Burns described a potential ground battle where a commander would send an unmanned aerial vehicle or a robot ahead of the main battle force. It might spot an enemy tank. The unmanned system would pass the coordinates back, which would be relayed to a non-line-of-sight strike system in the rear; it would launch its munitions and take out the target.
“It sounds like it should be something very doable, but it’s not right now,” Burns said. “The interfaces are not made to communicate that kind of information and the Army doesn’t have air and ground vehicles that it can send forward.”
Mosaic introduces significantly more complexity to the battlefield - a factor that DARPA hopes will overwhelm enemy strategies - but current wargames have shown the complexity is more likely to overwhelm the US commanders, forcing them to revert to traditional approaches.
For Mosaic to prove successful, advances are required not just in the data that weapons systems collect, and in how they communicate, but also in how the data is processed and reacted to. Enter artificial intelligence.
“Complex, multi-domain modeling and simulation (M&S) environments currently under development by several DARPA programs aim to create a useful ‘Mosaic’ model within which to experiment on new warfighting constructs using distributed, adaptive, all-domain force composition, tactics, and strategies - yet these models do not currently exist,” DARPA says in its Gamebreaker document.
“It is reasonable to assume, however, that once these simulation environments reach maturity, an ‘AlphaMosaic’ equivalent will be capable of searching for optimal strategies and tactics in the same way AlphaGo and AlphaStar agents have already proven effective in exploiting their respective game environments.”
Google’s DeepMind research division developed AlphaGo, which was able to beat the world’s best Go player, and more recently, AlphaStar, which obtained the title of grandmaster by defeating humans in the popular real-time strategy video game StarCraft II. Both were heralded as major advances in AI, but an equivalent AlphaMosaic could prove a much greater challenge.
Neither of Google's project explored “account modifications to the construct of the game itself,” DARPA notes. “While AI techniques have demonstrated the ability to master games and models of increasing complexity, there has been almost no research in the application of AI to game modification.”
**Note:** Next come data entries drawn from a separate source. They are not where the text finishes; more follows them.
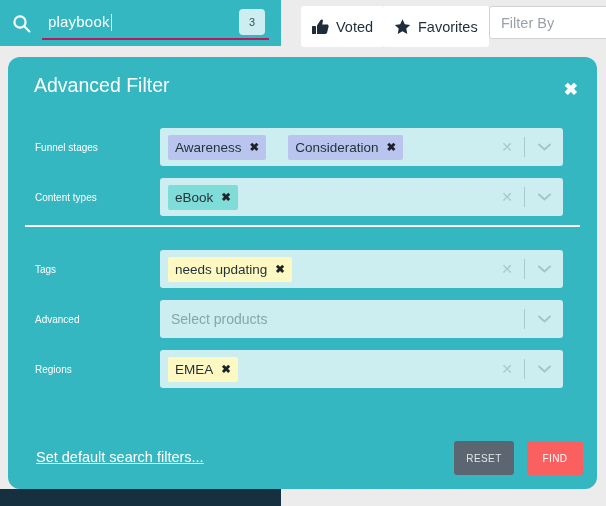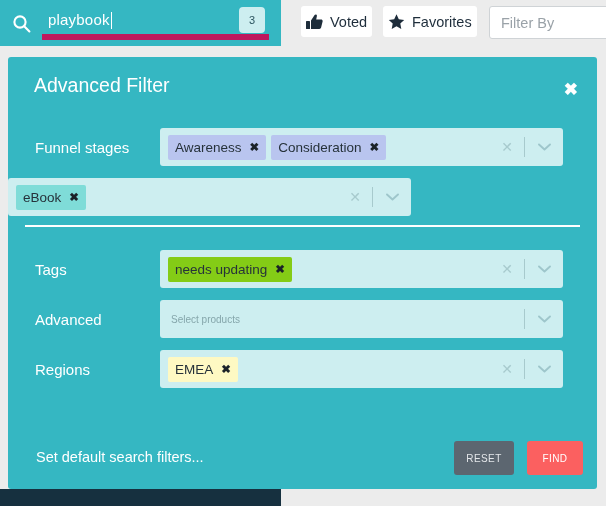--- a/index.html
+++ b/index.html
@@ -39,7 +39,7 @@
     height: 34px;
     margin-right: 12px;
     display: flex; align-items: center;
-    border-bottom: 6px solid #be185d;
+    border-bottom: 2px solid #be185d;
   }
   .search-text {
     font-size: 15px;

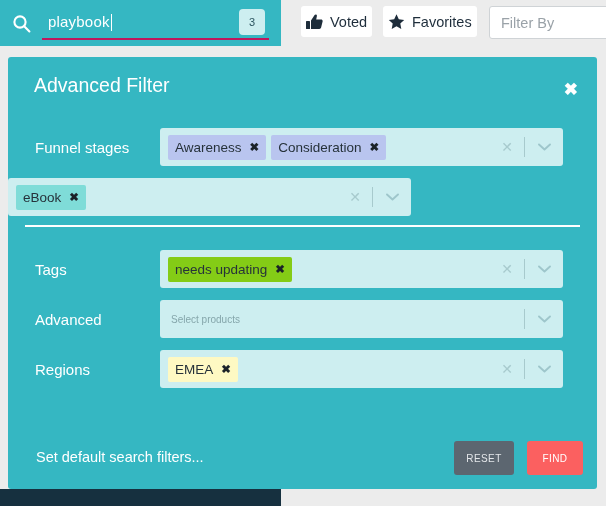--- a/index.html
+++ b/index.html
@@ -69,11 +69,11 @@
 
   .pillbtn {
     position: absolute; top: 6px;
-    height: 31px;
+    height: 41px;
     background: #ffffff;
     border-radius: 3px;
     display: flex; align-items: center;
-    padding: 0 5px;
+    padding: 0 11px;
     color: #1e2d3b;
     font-size: 14.5px;
     gap: 7px;

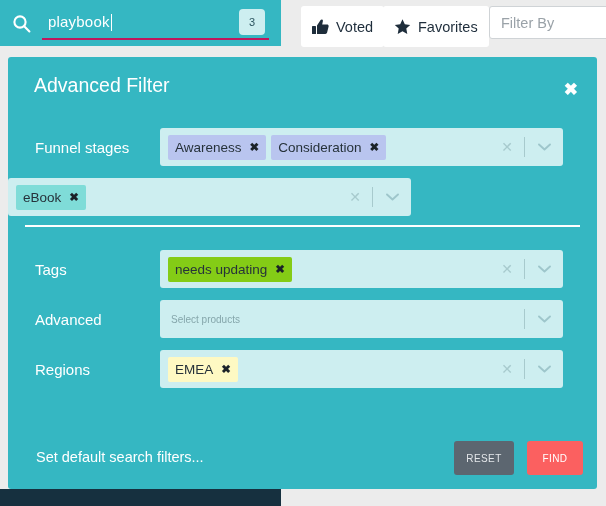--- a/index.html
+++ b/index.html
@@ -100,7 +100,7 @@
     position: absolute; left: 8px; top: 57px;
     width: 589px; height: 432px;
     background: #35b7c2;
-    border-radius: 3px;
+    border-radius: 12px;
   }
   .panel-title {
     position: absolute; left: 26px; top: 17px;

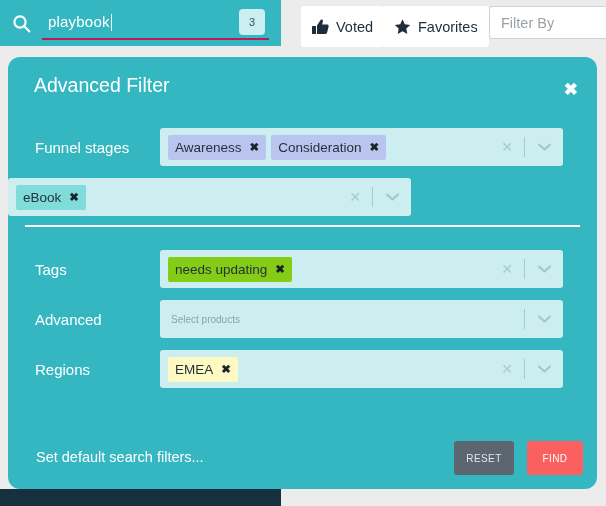--- a/index.html
+++ b/index.html
@@ -130,7 +130,7 @@
     width: 152px;
     padding-left: 27px;
     color: #ffffff;
-    font-size: 15px;
+    font-size: 10px;
   }
   .field {
     position: relative;

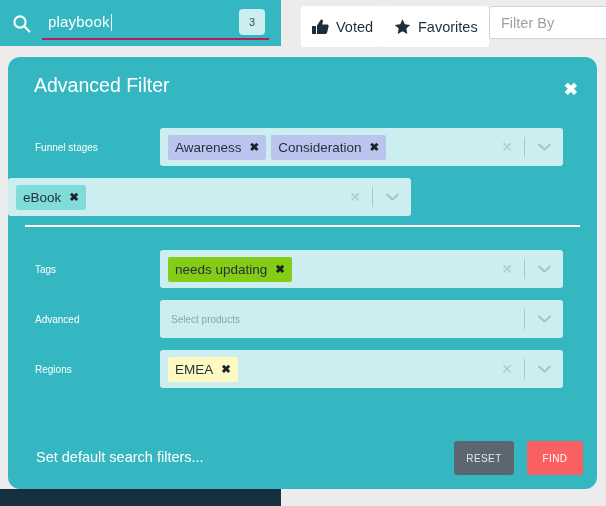--- a/index.html
+++ b/index.html
@@ -141,7 +141,7 @@
     display: flex;
     align-items: center;
     padding-left: 8px;
-    gap: 5px;
+    gap: 22px;
   }
   .placeholder {
     color: #85a6ab;

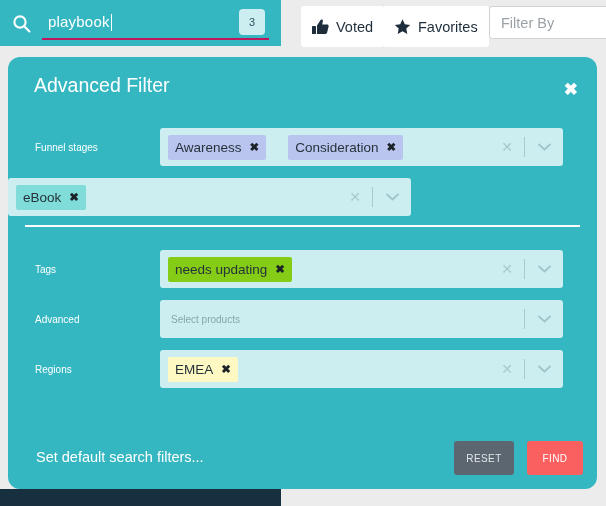--- a/index.html
+++ b/index.html
@@ -319,6 +319,7 @@
           </div>
         </div>
         <div class="row">
+          <div class="row-label">Content types</div>
           <div class="field">
             <span class="chip" style="background: rgb(127, 220, 216);">
               <span>eBook</span>

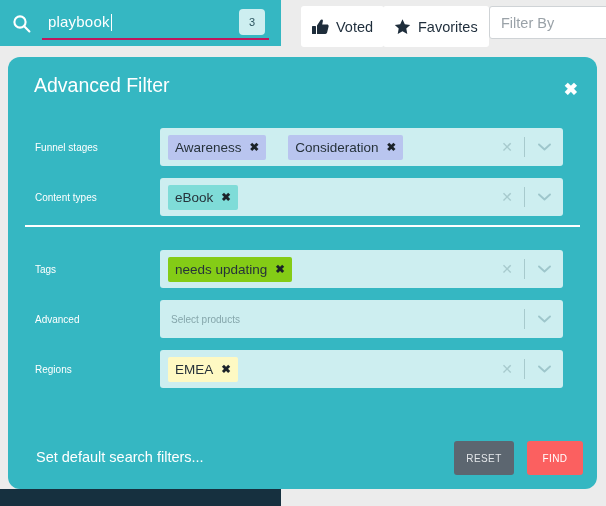--- a/index.html
+++ b/index.html
@@ -340,7 +340,7 @@
         <div class="row">
           <div class="row-label">Tags</div>
           <div class="field">
-            <span class="chip" style="background: #84cc16;">
+            <span class="chip" style="background: #fef9c3;">
               <span>needs updating</span>
               <span class="chip-x">✖</span>
             </span>

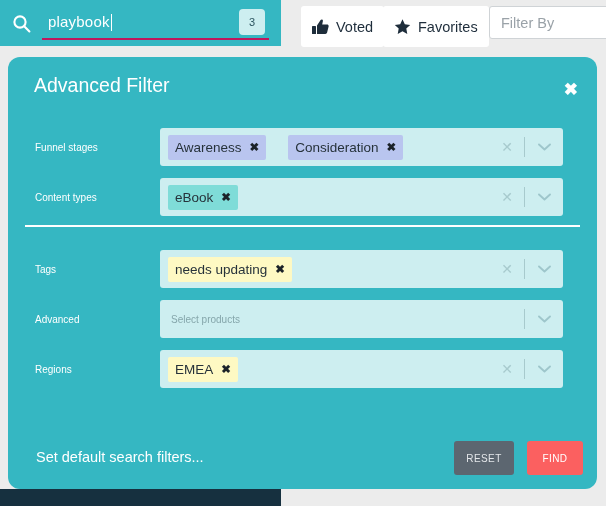--- a/index.html
+++ b/index.html
@@ -145,7 +145,7 @@
   }
   .placeholder {
     color: #85a6ab;
-    font-size: 10px;
+    font-size: 14px;
     padding-left: 3px;
   }
   .chip {

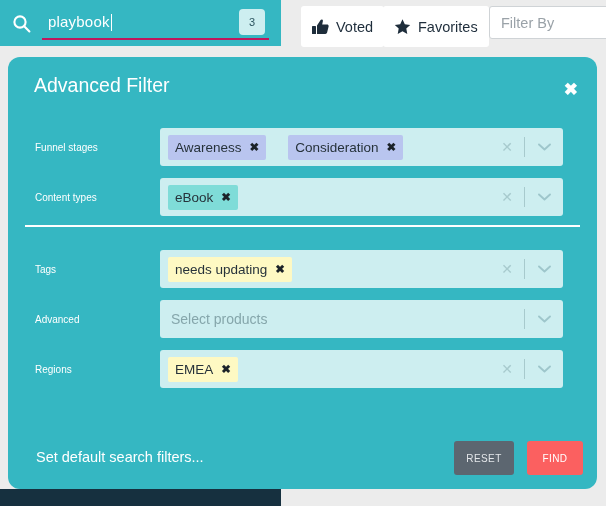--- a/index.html
+++ b/index.html
@@ -209,6 +209,7 @@
     position: absolute; left: 28px; top: 8px;
     color: #ffffff;
     font-size: 14.5px;
+    text-decoration: underline;
     cursor: pointer;
   }
   .btn {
Work on Gamebreaker, which hopes to solve at least a fraction of this challenge, is expected to begin this month. The project is headed by Lt Col Dan 'Animal' Javorsek, a former experimental test pilot for stealth and combat fighter aircraft.
"Mosaic models that are being built and will soon exist ultimately will have algorithms that will be able to win them, and our goal is to make these winning AI algorithms useful beyond just finding strategies in that particular game," Javorsek said in an unlisted DARPA video.
"The benefit is that in the real world, we can in fact modify the game in many senses."